2. PAYMENTS TO EXECUTIVE UPON CHANGE IN CONTROL

(a) Upon the occurrence of a Change in Control of the Bank or the Company (as herein defined) the provisions of Section 3 shall apply.


(b) A “Change in Control” of the Bank or the Company shall mean (i) a change in ownership of the Bank or the Company under paragraph (a) below, or (ii) a change in effective control of the Bank or the Company under paragraph (b) below, or (iii) a change in the ownership of a substantial portion of the assets of the Bank or the Company under paragraph (c) below:

 

  (a) Change in the ownership of the Bank or the Company.

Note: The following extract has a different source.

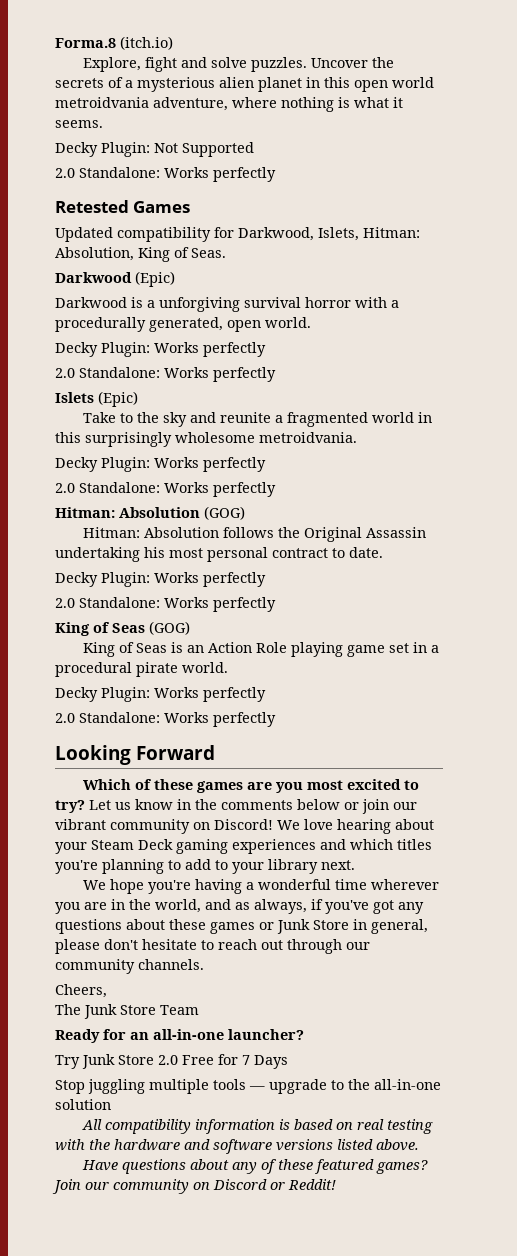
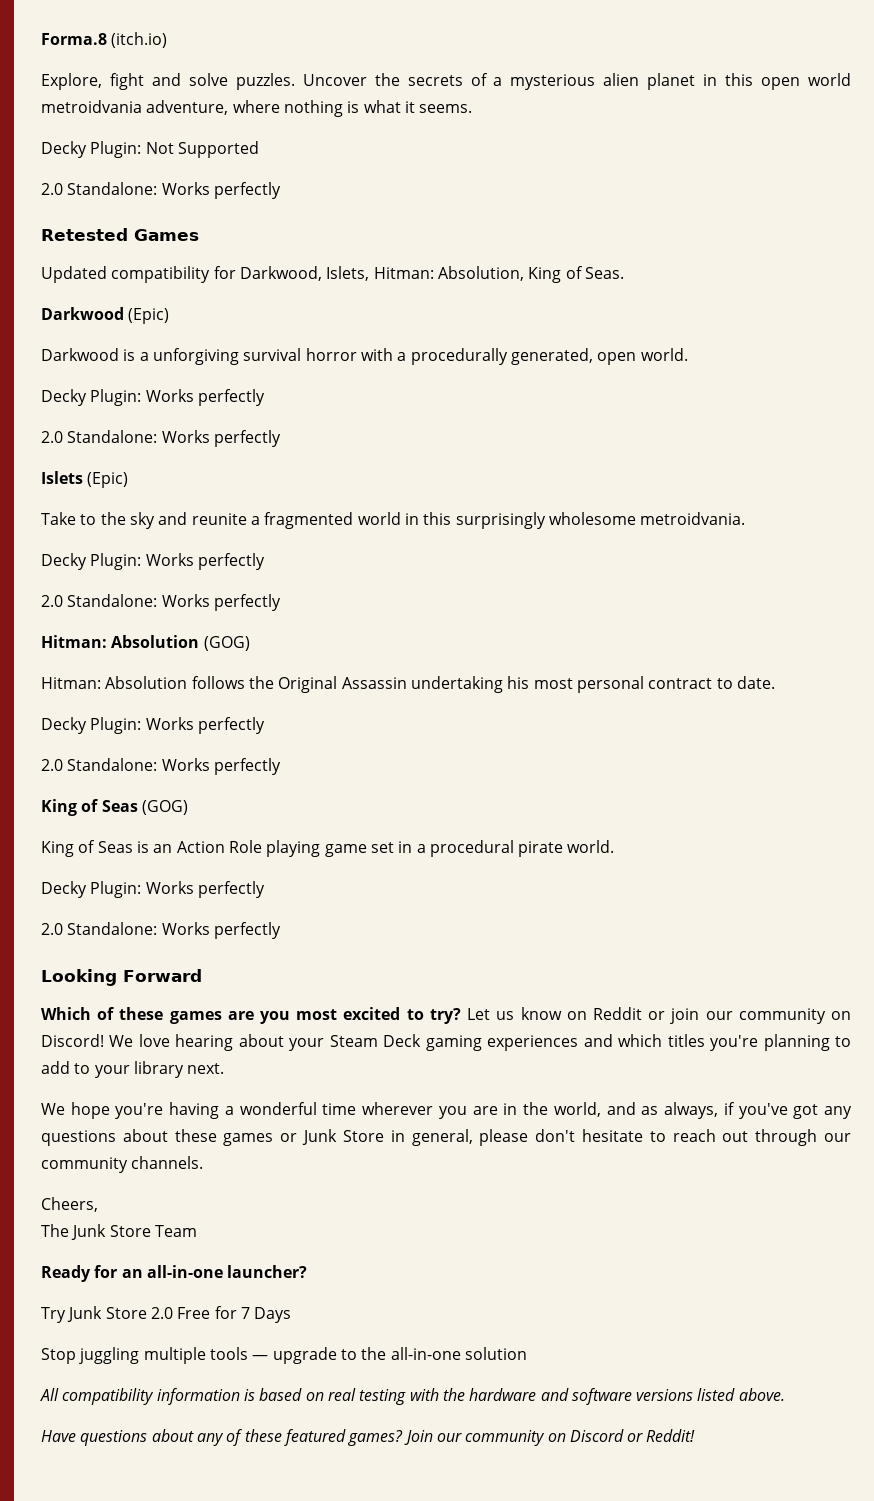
- Let us know in the comments below or join our vibrant community on Discord!
+ Let us know on Reddit or join our community on Discord!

A change in the ownership of the Bank or the Company shall occur on the date that any one person, or more than one person acting as a group (as defined in Proposed Treasury Regulation Section 1.409A-3(g)(5)(v)(B)), acquires ownership of stock of the corporation that, together with stock held by such person or group, constitutes more than 50 percent of the total fair market value or total voting power of the stock of such corporation.

 

  (b) Change in the effective control of the Bank or the Company. A change in the effective control of the Bank or the Company shall occur on the date that either (i) any one person, or more than one person acting as a group (as defined in Proposed Treasury Regulation Section 1.409A-3(g)(5)(v)(B)), acquires (or has acquired during the 12-month period ending on the date of the most recent acquisition by such person or persons) ownership of stock of the corporation possessing 35 percent or more of the total voting power of the stock of such corporation; or (ii) a majority of members of the corporation’s Board of Directors is replaced during any 12-month period by directors whose appointment or election is not endorsed by a majority of the members of the corporation’s Board of Directors prior to the date of the appointment or election, provided that this sub-section (ii) is inapplicable where a majority shareholder of the Bank or the Company is another corporation.

 

  (c) Change in the ownership of a substantial portion of the Bank or the Company’s assets. A change in the ownership of a substantial portion of the Bank or the Company’s assets shall occur on the date that any one person, or more than one person acting as a group (as defined in Proposed Treasury Regulation Section 1.409A-3(g)(5)(v)(B)), acquires (or has acquired during the 12-month period ending on the date of the most recent acquisition by such person or persons) assets from the corporation that have a total gross fair market value equal to or more than 40% of the total gross fair market value of (i) all of the assets of the Bank or the Company, or (ii) the value of the assets being disposed of, either of which is determined without regard to any liabilities associated with such assets.

 

  (d) For all purposes hereunder, the definition of Change in Control shall be construed to be consistent with the requirements of Proposed Treasury Regulation Section 1.409A-3(g), except to the extent that such proposed regulations are superseded by subsequent guidance.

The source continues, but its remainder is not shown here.